In the past, integrated circuits have been manufactured more or less solely by using a number of masks or reticles comprising a pattern of a layer in said integrated circuit. In today's integrated circuits the number of layers could be larger than 30. Said Masks or reticles may be prepared in lithographical manner by using for example electron beams or laser beams for exposing a layer of material sensitive for the type of beam chosen. The mask material is most commonly transmissive on top of one of its sides a thin layer of opaque material is attached. In said thin material the pattern of one layer of said integrated circuit is created. The mask has typically N times larger pattern than the pattern to be printed on the semi-conducting substrate for forming said integrated circuit. The reduction in size is performed in a stepper, which uses the mask(s) for forming said integrated circuit.
More recently, the need to manufacture integrated circuits by means other than using a conventional mask has developed for a number of reasons, for example the price of manufacturing mask(s) has increased due to its complexity to manufacture, small-scale development which needs very small series of integrated circuits, etc.

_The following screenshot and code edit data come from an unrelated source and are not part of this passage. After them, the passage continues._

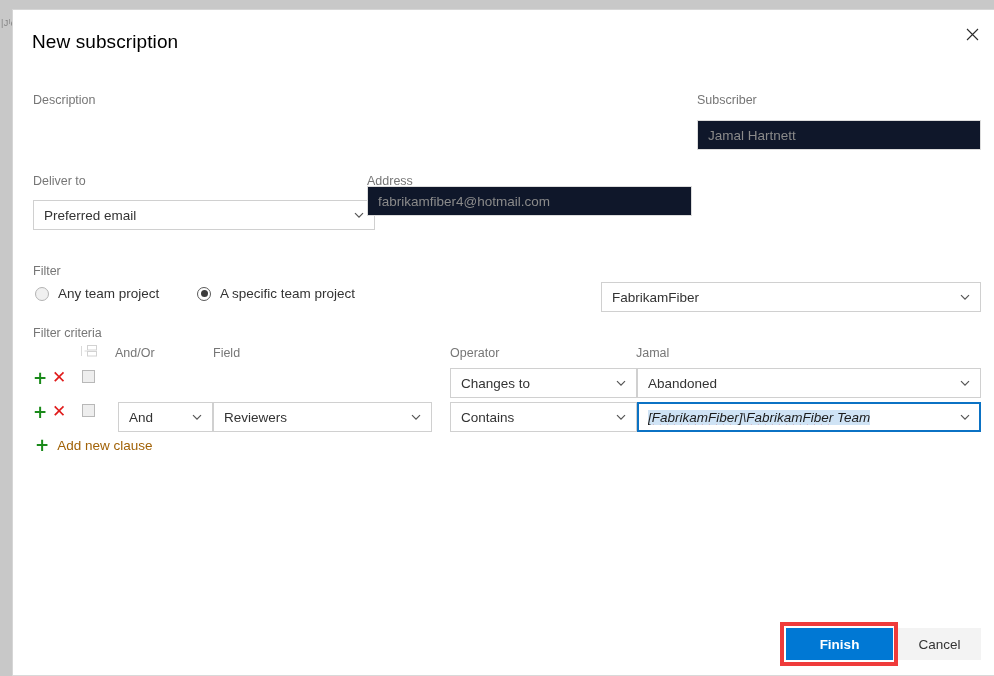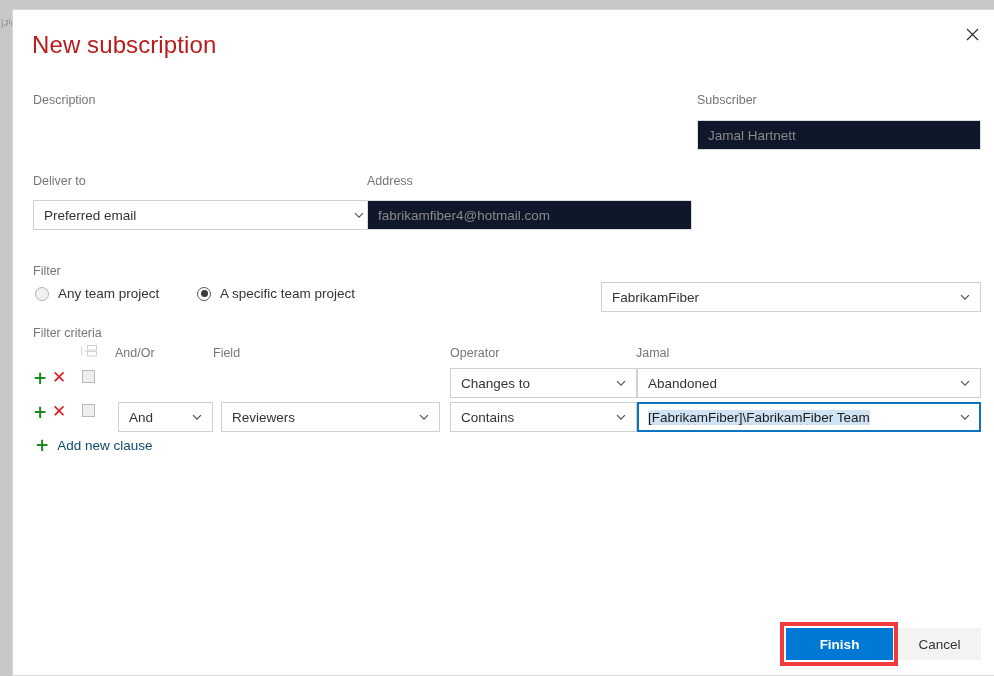--- a/index.html
+++ b/index.html
@@ -75,9 +75,9 @@
     position: absolute;
     left: 19px;
     top: 21px;
-    font-size: 24px;
+    font-size: 19px;
     font-weight: 400;
-    color: #b91c1c;
+    color: #000000;
     letter-spacing: .1px;
   }
 

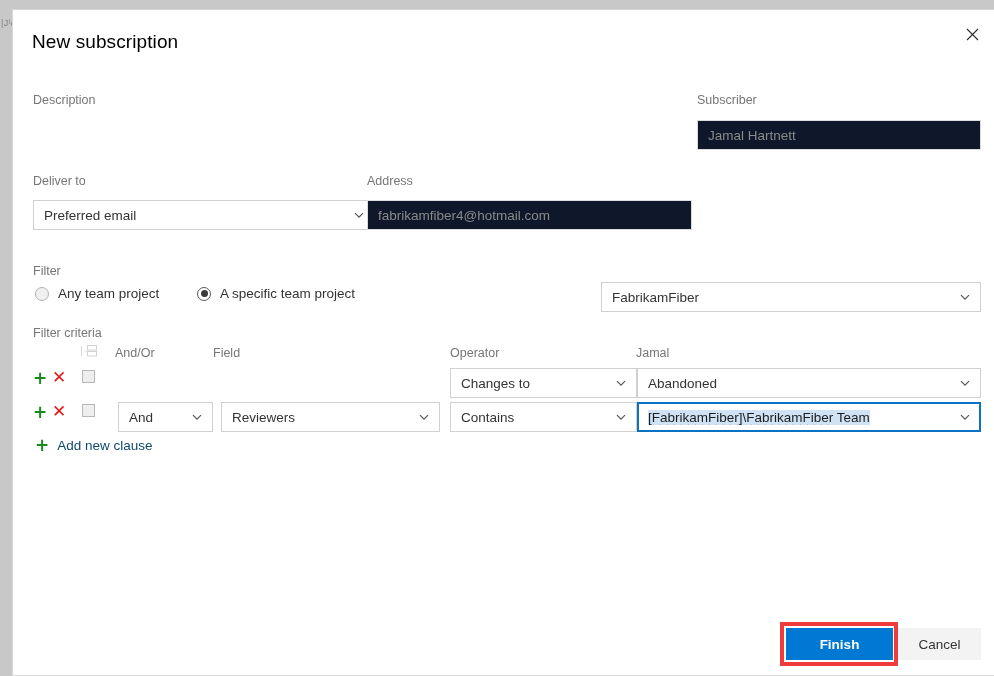--- a/index.html
+++ b/index.html
@@ -311,7 +311,7 @@
     </div>
 
     <div class="field-label" style="left:354px; top:164px;">Address</div>
-    <div class="txtbox readonly" style="left:354px; top:190px; width:325px;">fabrikamfiber4@hotmail.com</div>
+    <div class="txtbox readonly" style="left:354px; top:176px; width:325px;">fabrikamfiber4@hotmail.com</div>
 
     <div class="field-label" style="left:20px; top:254px;">Filter</div>
 

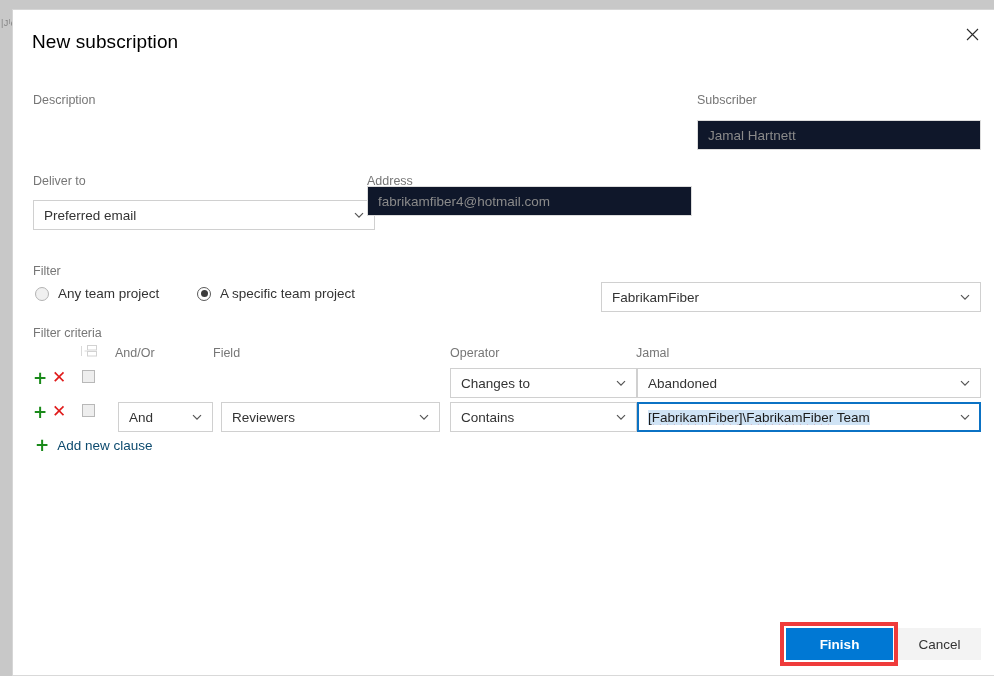--- a/index.html
+++ b/index.html
@@ -386,7 +386,7 @@
       </span>
     </div>
 
-    <div class="dropdown" style="left:200px; top:392px; width:219px;margin-left:8px;">
+    <div class="dropdown" style="left:200px; top:392px; width:219px;">
       <span class="dd-text">Reviewers</span>
       <span class="chev">
         <svg width="14" height="14" viewBox="0 0 14 14">

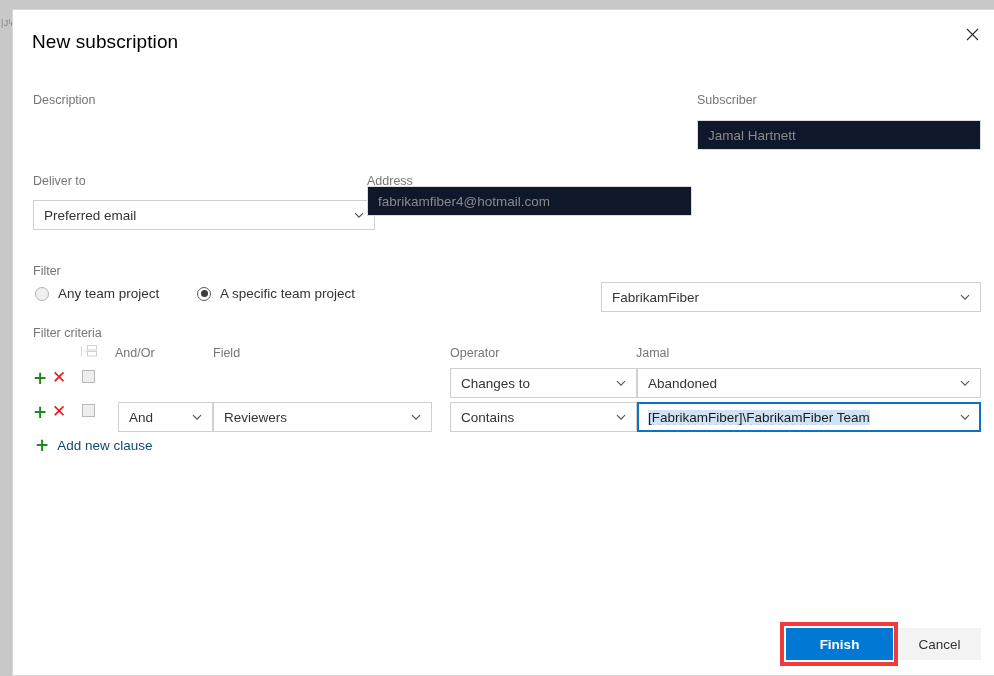--- a/index.html
+++ b/index.html
@@ -404,7 +404,7 @@
       </span>
     </div>
 
-    <div class="dropdown focused" style="left:624px; top:392px; width:344px;">
+    <div class="dropdown focused" style="left:624px; top:392px; width:344px;font-style:italic;">
       <span class="dd-text"><span class="hl"><span class="squiggle">[FabrikamFiber]</span><span>\</span><span class="squiggle">FabrikamFiber</span><span> Team</span></span></span>
       <span class="chev">
         <svg width="14" height="14" viewBox="0 0 14 14">

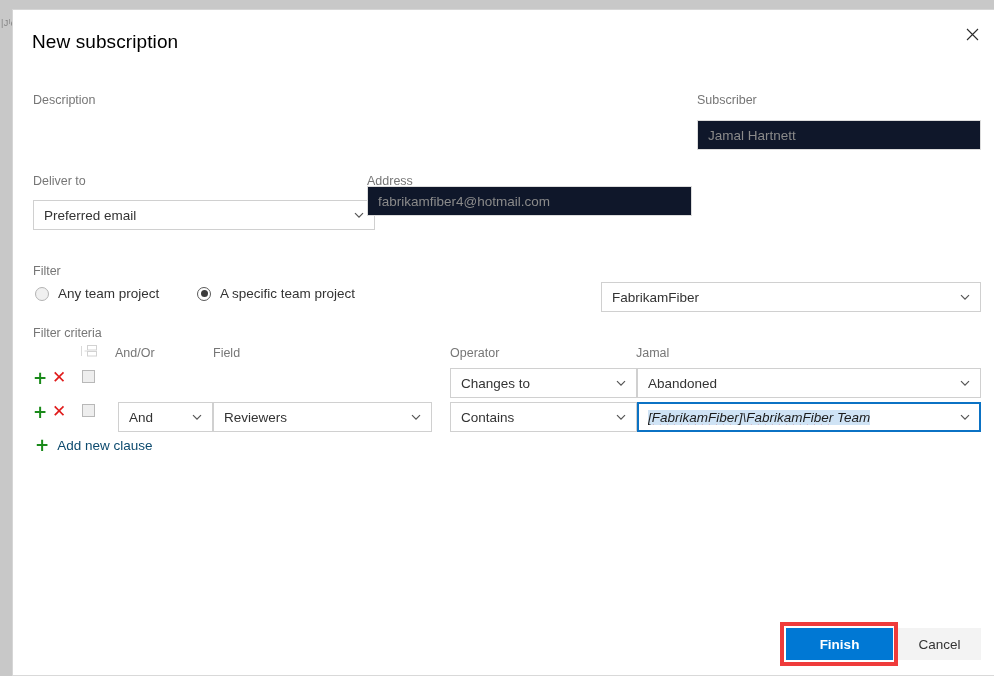--- a/index.html
+++ b/index.html
@@ -234,7 +234,7 @@
     margin-right: 8px;
   }
   .add-clause .ac-text {
-    color: #0c4a6e;
+    color: #a16207;
     font-size: 13.5px;
   }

Unfortunately, all of the present known techniques for forming integrated circuits without using conventional masks or reticles have drawbacks and limitations. For example, most direct-writers known in the art are based on electron beams, typically so called shaped beams, where the pattern is assembled from flashes, each defining a simple geometrical figure. Other systems are known which use raster scanning of Gaussian beams. By using a conventional mask writer, which uses beams of electrons or laser beams for forming the pattern on a workpiece, is limited to relatively low scanning speeds, and, perhaps worst of all, can only scan a single dimension.
SLM writers disclosed in other patent applications, such as WO 01/18606 and U.S. patent application Ser. No 09/954,721 by the same assignees as the present invention and hereby incorporated by reference is related to raster scanning in the sense that it permits a bitmap pattern, but distinct by printing an entire frame of pattern in one flash instead of building the pattern from individual pixels.
A spatial light modulator (SLM) comprises a number of modulator elements, which can be set in a desired way for forming a desired pattern. Reflective SLMs may be exposed to any kind of electromagnetic radiation, for example DUV or EUV for forming the desired pattern on the mask.
The same assignee has in a number of previous patent applications, for instance WO 99/45440 and WO 99/45441, disclosed pattern generator technology for precision printing of submicron patterns. Typically the embodiments taught in said applications use SLMs with analog modulation. The modulating elements are micromechanical mirrors that are capable of gradually move from a resting to a fully actuated state in response to an electronic drive signal, and the elements form one or two-dimensional arrays of modulating elements. A pattern defined in an input database is rasterized to a bitmap were each pixel can have several states between a lightest and a darkest state.
What is needed is a method and apparatus, which creates pattern on a workpiece using a programmable reticle or mask, such as a spatial light modulator, capable to create patterns with high feature edge acuity. What is also needed is a method and apparatus capable to pattern feature boundaries with high accuracy of placement.